Personal Robots are Set to Be a $19 Billion Market Opportunity by 2020, says Frost & Sullivan
The rise of technologies such as machine learning, computer vision, natural language processing, and gesture controls is changing the way personal robots are used in homes and hospitals. "The lack of doctors, caregivers, and primary and secondary teachers is making a strong case for the use of personal robots in the healthcare and education sectors," said Vijay Narayanan, Visionary Innovation Senior Research Analyst at Frost & Sullivan.
The U.S. Navy Wants to Roll out Autonomous Killer Robot Ships
US Navy is planning to build autonomous warships to accompany other vessels that are controlled by a human crew. The move may come in response to China and Russia’s heavy investment in similar technologies that could put US aircraft carriers at risk.
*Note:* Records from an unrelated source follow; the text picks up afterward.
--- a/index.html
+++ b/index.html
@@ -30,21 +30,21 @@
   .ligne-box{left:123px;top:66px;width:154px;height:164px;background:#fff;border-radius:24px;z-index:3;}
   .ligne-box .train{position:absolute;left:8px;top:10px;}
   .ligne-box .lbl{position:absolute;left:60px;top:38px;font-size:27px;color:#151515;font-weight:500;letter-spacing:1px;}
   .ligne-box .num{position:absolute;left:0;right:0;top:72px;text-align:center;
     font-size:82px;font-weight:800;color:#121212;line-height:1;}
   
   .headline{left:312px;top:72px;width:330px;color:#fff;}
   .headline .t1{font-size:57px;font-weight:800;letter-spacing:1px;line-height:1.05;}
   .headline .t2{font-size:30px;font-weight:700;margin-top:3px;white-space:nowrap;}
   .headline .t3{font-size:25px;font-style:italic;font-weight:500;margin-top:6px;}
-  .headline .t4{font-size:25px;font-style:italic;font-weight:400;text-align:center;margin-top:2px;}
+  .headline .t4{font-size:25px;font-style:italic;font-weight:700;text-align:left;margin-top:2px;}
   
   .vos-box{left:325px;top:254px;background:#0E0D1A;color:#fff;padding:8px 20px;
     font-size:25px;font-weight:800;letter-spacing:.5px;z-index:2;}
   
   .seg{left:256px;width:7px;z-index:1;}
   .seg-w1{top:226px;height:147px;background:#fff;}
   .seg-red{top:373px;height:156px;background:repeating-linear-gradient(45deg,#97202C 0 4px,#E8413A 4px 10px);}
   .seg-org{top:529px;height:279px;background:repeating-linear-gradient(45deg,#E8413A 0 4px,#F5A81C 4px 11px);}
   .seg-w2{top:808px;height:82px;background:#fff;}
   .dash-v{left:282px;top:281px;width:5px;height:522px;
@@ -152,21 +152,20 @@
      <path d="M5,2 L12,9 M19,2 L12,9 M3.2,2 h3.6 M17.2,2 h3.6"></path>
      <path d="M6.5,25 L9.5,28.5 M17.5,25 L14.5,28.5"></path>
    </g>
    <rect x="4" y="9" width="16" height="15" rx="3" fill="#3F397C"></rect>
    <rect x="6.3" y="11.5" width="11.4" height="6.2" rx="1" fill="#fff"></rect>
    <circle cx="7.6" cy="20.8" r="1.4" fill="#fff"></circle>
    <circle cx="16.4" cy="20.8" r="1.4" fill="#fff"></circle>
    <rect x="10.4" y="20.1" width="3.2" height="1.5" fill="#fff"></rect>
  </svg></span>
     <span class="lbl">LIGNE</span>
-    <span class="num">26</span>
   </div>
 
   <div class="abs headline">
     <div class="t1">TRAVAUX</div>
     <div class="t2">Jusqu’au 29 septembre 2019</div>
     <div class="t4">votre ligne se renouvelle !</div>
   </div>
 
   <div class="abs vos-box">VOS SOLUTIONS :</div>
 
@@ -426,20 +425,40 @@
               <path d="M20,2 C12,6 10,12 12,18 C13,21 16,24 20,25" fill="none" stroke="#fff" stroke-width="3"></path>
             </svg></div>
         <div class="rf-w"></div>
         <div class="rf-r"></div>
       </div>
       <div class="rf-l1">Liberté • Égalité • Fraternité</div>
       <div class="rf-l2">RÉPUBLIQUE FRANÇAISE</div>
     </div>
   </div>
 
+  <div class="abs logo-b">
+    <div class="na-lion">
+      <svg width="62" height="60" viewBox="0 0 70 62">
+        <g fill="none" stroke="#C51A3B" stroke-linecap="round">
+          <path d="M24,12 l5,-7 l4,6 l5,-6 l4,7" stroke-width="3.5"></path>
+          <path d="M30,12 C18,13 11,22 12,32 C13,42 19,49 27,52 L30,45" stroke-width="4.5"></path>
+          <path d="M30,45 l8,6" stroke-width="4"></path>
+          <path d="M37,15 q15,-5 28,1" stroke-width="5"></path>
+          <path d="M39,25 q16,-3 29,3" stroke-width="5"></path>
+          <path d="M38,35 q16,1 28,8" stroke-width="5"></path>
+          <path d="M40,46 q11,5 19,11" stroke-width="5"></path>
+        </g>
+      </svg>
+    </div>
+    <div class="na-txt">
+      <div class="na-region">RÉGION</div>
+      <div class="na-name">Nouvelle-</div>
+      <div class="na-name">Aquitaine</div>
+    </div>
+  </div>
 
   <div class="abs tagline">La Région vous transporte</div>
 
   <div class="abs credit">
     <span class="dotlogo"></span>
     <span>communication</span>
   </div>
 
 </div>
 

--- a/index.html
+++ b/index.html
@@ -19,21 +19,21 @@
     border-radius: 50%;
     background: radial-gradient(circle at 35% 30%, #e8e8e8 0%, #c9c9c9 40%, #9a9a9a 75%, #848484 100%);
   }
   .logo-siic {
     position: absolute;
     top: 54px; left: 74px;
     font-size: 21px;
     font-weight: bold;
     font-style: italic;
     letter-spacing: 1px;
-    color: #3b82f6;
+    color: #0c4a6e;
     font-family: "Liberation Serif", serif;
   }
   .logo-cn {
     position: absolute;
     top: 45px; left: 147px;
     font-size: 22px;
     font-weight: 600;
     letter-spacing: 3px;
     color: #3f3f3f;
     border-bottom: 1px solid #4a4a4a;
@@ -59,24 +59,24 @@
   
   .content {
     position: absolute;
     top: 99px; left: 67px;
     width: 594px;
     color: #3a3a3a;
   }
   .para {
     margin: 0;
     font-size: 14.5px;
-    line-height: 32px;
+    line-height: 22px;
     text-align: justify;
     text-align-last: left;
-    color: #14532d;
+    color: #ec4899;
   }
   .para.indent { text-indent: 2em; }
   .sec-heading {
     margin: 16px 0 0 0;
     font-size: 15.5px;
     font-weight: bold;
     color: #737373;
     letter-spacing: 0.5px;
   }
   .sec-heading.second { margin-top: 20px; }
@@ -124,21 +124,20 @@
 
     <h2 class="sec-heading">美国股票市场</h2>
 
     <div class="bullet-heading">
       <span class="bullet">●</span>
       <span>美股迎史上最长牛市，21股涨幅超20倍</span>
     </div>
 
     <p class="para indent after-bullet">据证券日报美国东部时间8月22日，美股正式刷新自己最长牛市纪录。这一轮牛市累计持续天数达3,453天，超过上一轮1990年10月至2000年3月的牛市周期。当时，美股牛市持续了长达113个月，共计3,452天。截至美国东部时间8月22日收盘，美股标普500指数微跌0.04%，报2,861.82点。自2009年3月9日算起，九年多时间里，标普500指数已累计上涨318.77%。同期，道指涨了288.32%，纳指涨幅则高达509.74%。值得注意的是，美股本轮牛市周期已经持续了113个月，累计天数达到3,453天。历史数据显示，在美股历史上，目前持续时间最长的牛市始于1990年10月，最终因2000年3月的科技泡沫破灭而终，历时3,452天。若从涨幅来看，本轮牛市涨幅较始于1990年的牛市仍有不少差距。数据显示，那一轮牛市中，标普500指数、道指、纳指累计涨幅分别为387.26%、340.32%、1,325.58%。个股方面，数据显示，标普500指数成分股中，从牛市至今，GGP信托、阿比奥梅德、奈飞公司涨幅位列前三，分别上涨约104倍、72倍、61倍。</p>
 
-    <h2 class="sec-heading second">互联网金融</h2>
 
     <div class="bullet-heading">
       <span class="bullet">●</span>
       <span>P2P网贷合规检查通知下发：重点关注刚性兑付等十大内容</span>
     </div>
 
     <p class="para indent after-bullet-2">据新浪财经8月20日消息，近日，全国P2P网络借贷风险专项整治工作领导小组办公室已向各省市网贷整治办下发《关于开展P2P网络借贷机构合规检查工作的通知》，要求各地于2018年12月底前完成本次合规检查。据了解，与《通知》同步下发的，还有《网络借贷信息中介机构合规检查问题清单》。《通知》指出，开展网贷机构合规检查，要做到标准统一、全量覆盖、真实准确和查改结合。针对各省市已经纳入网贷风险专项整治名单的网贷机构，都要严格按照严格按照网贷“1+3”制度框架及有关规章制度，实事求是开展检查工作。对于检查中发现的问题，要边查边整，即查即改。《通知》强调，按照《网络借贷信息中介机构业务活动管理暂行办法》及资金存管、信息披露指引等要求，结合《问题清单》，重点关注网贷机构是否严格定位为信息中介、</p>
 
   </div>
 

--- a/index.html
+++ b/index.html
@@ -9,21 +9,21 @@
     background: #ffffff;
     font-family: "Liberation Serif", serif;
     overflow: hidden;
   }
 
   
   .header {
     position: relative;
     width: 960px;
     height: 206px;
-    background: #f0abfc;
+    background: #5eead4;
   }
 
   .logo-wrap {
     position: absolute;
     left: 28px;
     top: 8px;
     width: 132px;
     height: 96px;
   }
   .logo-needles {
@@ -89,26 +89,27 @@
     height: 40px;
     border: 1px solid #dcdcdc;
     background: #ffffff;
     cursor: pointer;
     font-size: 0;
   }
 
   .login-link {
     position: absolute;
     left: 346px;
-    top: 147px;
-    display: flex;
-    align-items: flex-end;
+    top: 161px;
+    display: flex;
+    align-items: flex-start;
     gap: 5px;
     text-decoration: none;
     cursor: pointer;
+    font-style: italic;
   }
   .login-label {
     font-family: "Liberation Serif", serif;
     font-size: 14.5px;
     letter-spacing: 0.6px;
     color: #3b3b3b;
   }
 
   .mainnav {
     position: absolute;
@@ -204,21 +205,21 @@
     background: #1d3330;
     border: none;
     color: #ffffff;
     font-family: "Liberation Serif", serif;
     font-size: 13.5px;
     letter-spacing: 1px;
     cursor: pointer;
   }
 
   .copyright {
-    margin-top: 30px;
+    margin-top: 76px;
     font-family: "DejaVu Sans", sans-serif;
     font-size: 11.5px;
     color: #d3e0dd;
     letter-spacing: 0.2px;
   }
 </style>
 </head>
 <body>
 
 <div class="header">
US Navy, in cooperation with DARPA, has already one autonomous submarine-hunting warship - Sea Hunter - that can cruise on its own for 60-90 days.
Robots learn to grab and scramble with new levels of agility
Here is a showcase of three interesting robots. The first one learnt when to use a pincer gripper or a suction cup grip to grab objects. The second one is the ANYmal four-legged robot learning new tricks (more on that in an article above). The third one can understand simple abstract diagrams to sort objects - a small step toward robots that can assemble an Ikea furniture on their own.
BIOTECHNOLOGY
The First Human-Pig Hybrid Embryo Has Been Created in The Lab
For the first time, researchers have successfully grown human cells inside early-stage pig embryos in the lab, creating pig-human hybrids, which the researchers describe as interspecies chimeras. In the experiment, researchers in the US injected human stem cells into early-stage pig embryos. These hybrid embryos were then transferred into surrogate sows and allowed to develop until the first trimester. More than 150 of the embryos developed into chimeras, which meant that they had developed the precursors of organs including the heart and liver, but they contained a small amount of human cells - around one in 10,000 of the hybrids' cells were human.
Scientists can now swap out bad spinal discs with lab-grown alternatives—at least in goats
Researchers have found a way to grow in lab intervertebral discs. So far they were able to do it for rats and goats. Humans need to wait.